• SOURCE MATERIAL
^^^^^^^^

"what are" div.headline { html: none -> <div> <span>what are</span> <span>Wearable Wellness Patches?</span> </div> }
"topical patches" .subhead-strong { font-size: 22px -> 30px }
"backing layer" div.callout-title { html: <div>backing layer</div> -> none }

^^^^^^^^

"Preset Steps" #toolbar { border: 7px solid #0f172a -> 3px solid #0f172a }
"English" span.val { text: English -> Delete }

^^^^^^^^

Could you find every line in the records above that contains the word "none" and copy it?

"what are" div.headline { html: none -> <div> <span>what are</span> <span>Wearable Wellness Patches?</span> </div> }
"backing layer" div.callout-title { html: <div>backing layer</div> -> none }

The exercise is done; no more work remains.